Wolf talk

These Mexican gray wolf pups are the first of their kind born in the wild in 40 years. Dr. Carlos Lopez Gonzalez will talk about his restoration work Tuesday in Hansen Hall at St. John’s Episcopal Church.

In 2014 a litter of Mexican gray wolves was born in the Chihuahua region of northern Mexico. They were the first pups of their kind born in the wild in almost 40 years.

Carlos Lopez Gonzalez has been working on the recovery and restoration of the wolf pack since 2006. He will share his experiences in the field at the Northern Rockies Conservation Cooperative’s annual talk Tuesday.
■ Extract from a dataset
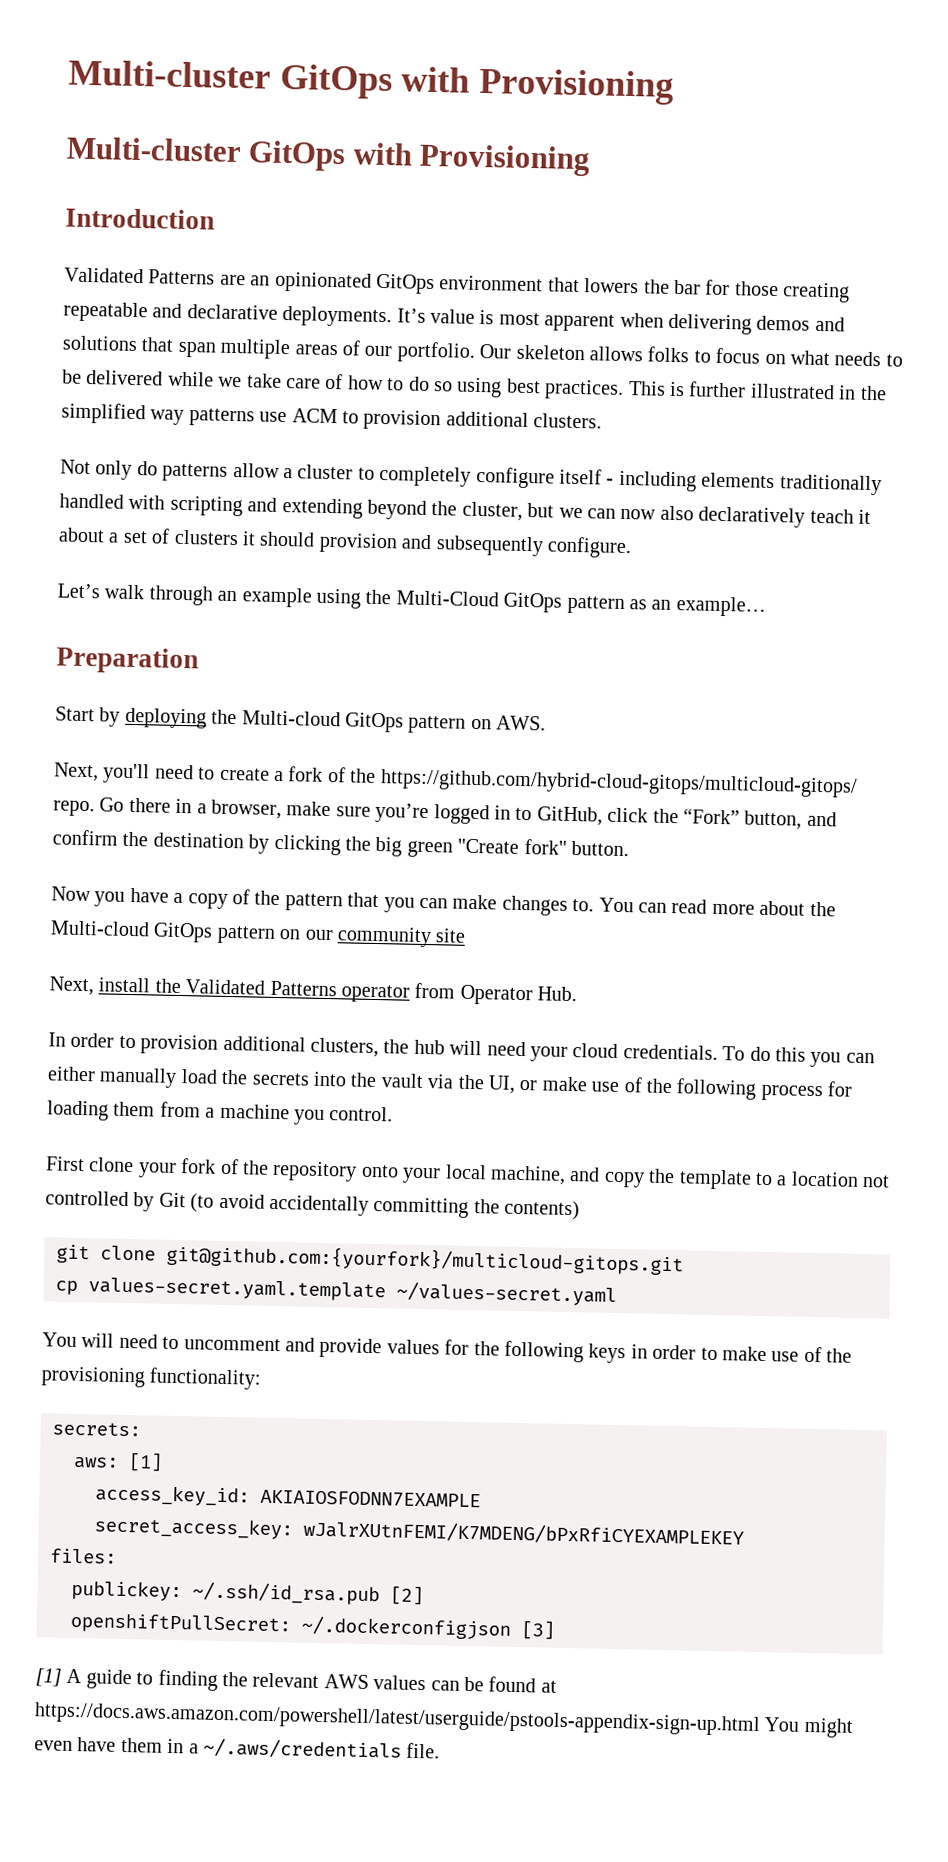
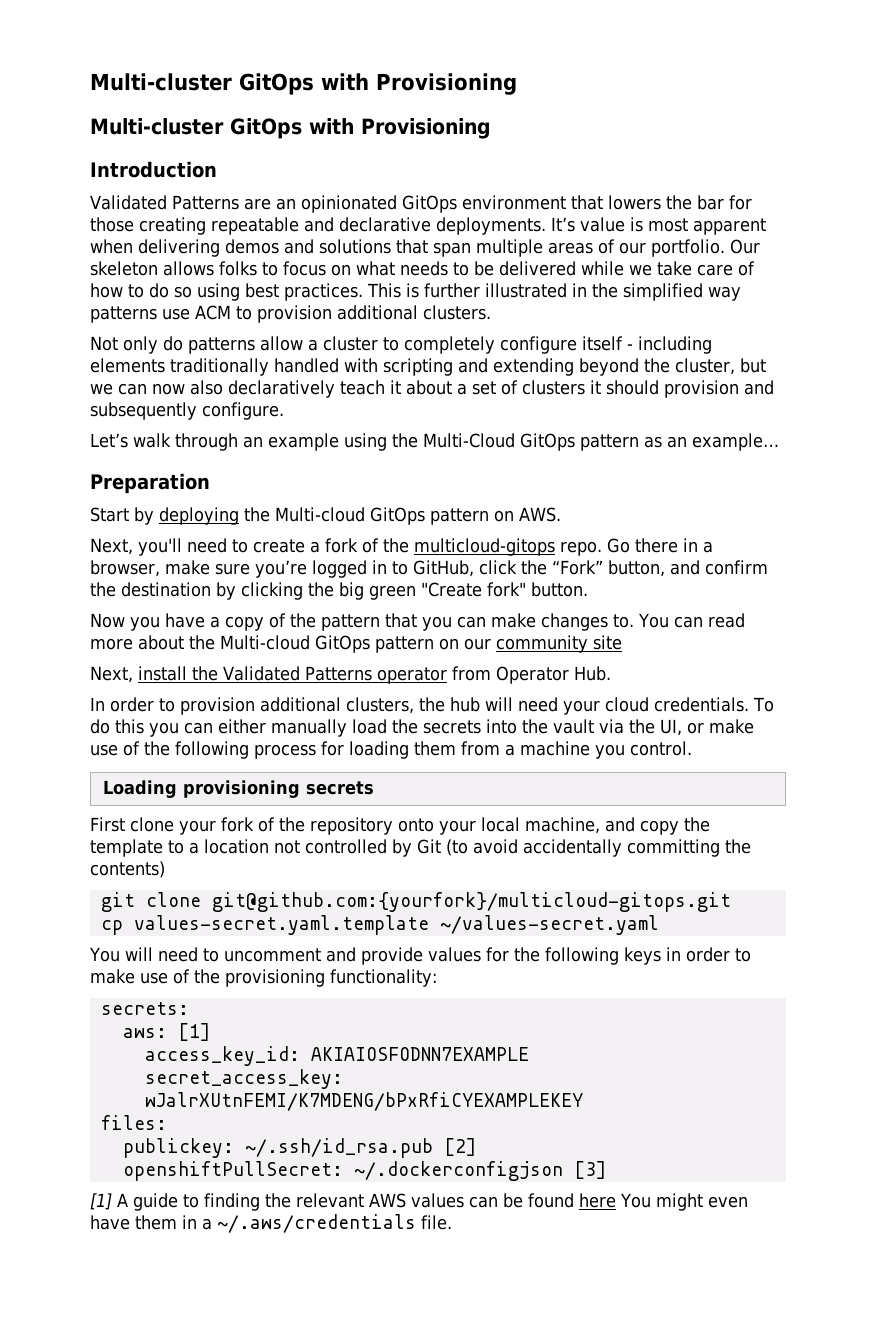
[379,769,858,798] https://github.com/hybrid-cloud-gitops/multicloud-gitops/ -> [414,538,555,556] multicloud-gitops
(394, 1114) none -> [102,780,374,798] // Loading provisioning secrets
[540,1680,557,1693] [34,1702,761,1736] at https://docs.aws.amazon.com/powershell/latest/userguide/pstools-appendix-sign-up.html -> [578,1193,616,1208] here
The free presentation begins at 7 p.m. in Hansen Hall at St. John’s Episcopal Church.

Gonzalez “really has quite a story to tell if you think about it,” administrative director Maggie Schilling said. “All the history and controversy in Yellowstone ... imagine trying to repeat that in a working community in rural Mexico.”

Yellowstone and northern Mexico are alike in their relationships to native wolf populations, Schilling said. They are in rural areas. Wolves in Wyoming and Mexico face resistance from local ranchers. Communities in both areas have a lot to learn about “co-existing with these large predators,” Schilling said.

The Mexican region Gonzales works with, however, faces a new obstacle: Unlike Yellowstone, it is not protected.

He said wolves are the most difficult species he has worked to restore.

“I have worked with cougars, jaguars and bears for the past 20 years,” Gonzalez wrote in an email from the field to the News&Guide. “None of those species is as challenging as working with wolves.”

People, Gonzalez said, are the biggest obstacle.

“The conservation community is thrilled,” he said. “The ranching community is concerned. We are trying to work as closely as possible with the ranching community to find some common ground between restoring this species and the likely impacts it may have on livestock producers.”

The pack Gonzalez works with was released into the wild in 2012. The 2014 litter was the first successful one. There are currently 13 wolves, he said. Eleven of them were born in the wild.

His work, he said, is important to “restoring the ecosystem, completing what was once there. It’s about restoring the wolves in a landscape that lost them almost 40 years ago.”

Gonzalez is a professor at the Universidad Autonoma de Queretaro, Mexico. In addition to his work with wolves he is on the Jaguar Recovery team working in Mexico and the U.S.